▶ **ASSIGNED TASK**: Go over the lines below, and when one contains the word "class", copy it.

▶ **THE RECORDS**:
▬▬▬
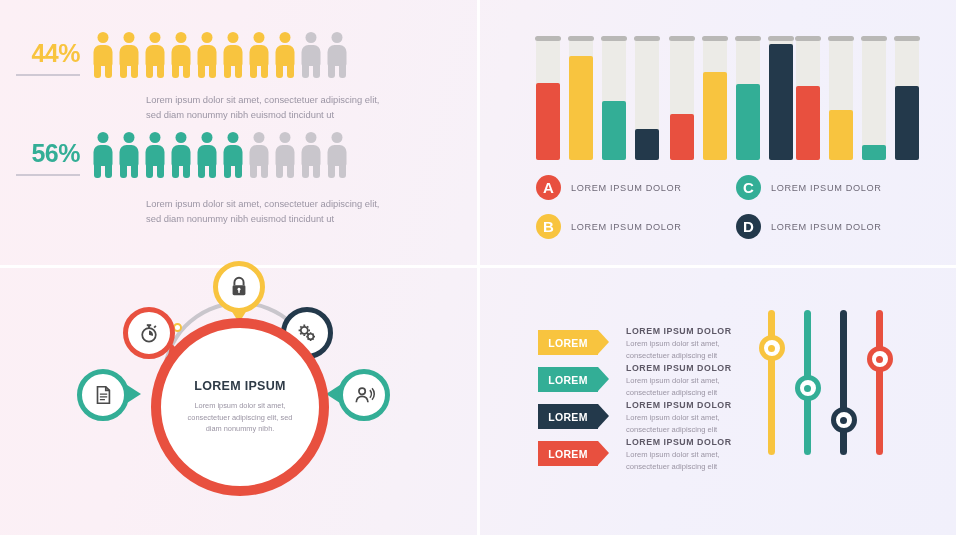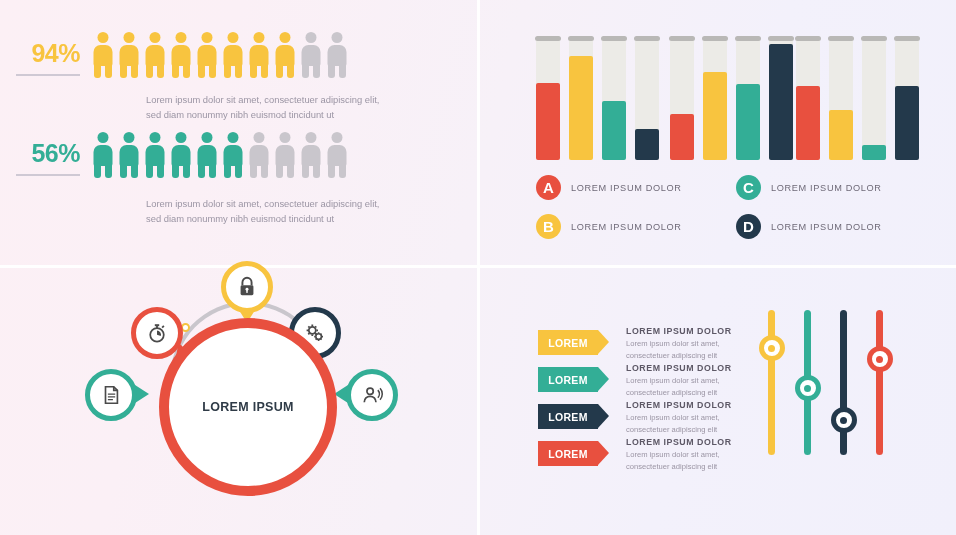--- a/index.html
+++ b/index.html
@@ -143,7 +143,7 @@
 <div class="quad q-tl" id="panel-people">
     <div class="people-row" style="left: 8px; top: 32px;">
       <div class="pct-wrap">
-        <div class="pct" style="color: rgb(248, 196, 63);">94%</div>
+        <div class="pct" style="color: rgb(248, 196, 63);">44%</div>
         <div class="pct-rule"></div>
       </div>
       <div class="persons">

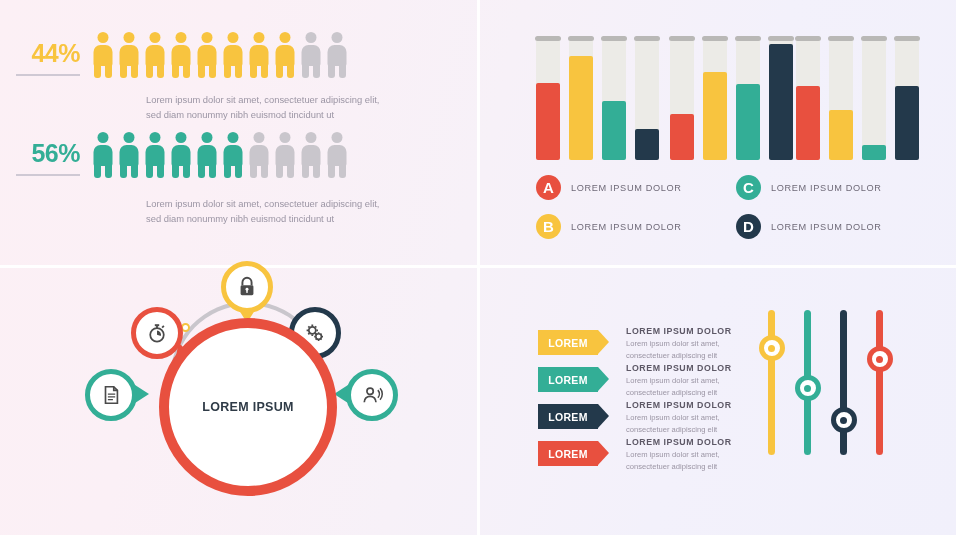--- a/index.html
+++ b/index.html
@@ -19,7 +19,7 @@
   .quad { position:absolute; width:478px; height:267px; }
   .q-tl { left:0;   top:0; }
   .q-tr { left:478px; top:0; }
-  .q-bl { left:8px;   top:268px; }
+  .q-bl { left:0;   top:268px; }
   .q-br { left:478px; top:268px; }
 
   

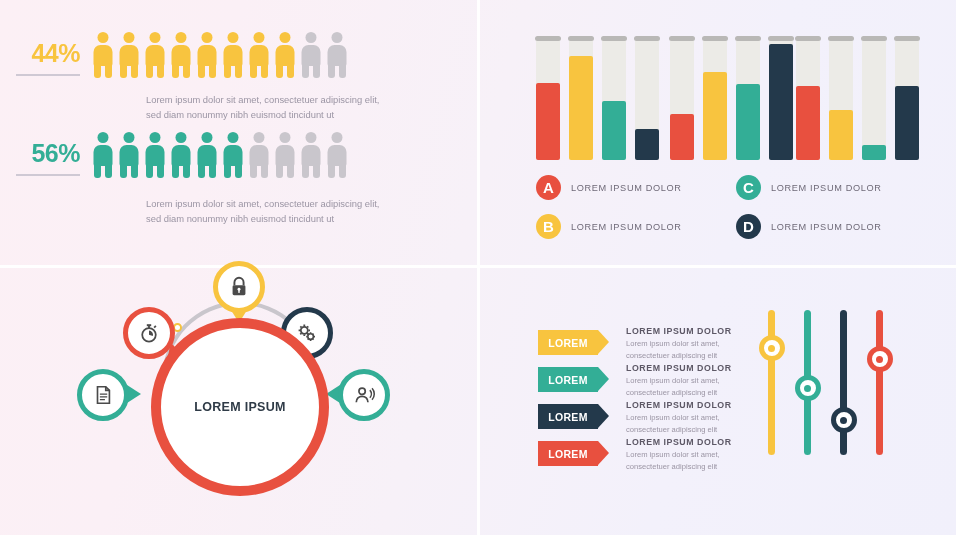--- a/index.html
+++ b/index.html
@@ -449,6 +449,7 @@
 
     <div class="main-circle">
       <div class="main-title">LOREM IPSUM</div>
+      <div class="main-body">Lorem ipsum dolor sit amet, consectetuer adipiscing elit, sed diam nonummy nibh.</div>
     </div>
   </div>
 </div>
▬▬▬
▶ **RESPONSE TO THIS TASK**:
 <div class="quad q-tl" id="panel-people">
     <div class="people-row" style="left: 8px; top: 32px;">
       <div class="pct-wrap">
-        <div class="pct" style="color: rgb(248, 196, 63);">94%</div>
+        <div class="pct" style="color: rgb(248, 196, 63);">44%</div>
         <div class="pct-rule"></div>
       <div class="persons">
     <div class="main-circle">
       <div class="main-title">LOREM IPSUM</div>
+      <div class="main-body">Lorem ipsum dolor sit amet, consectetuer adipiscing elit, sed diam nonummy nibh.</div>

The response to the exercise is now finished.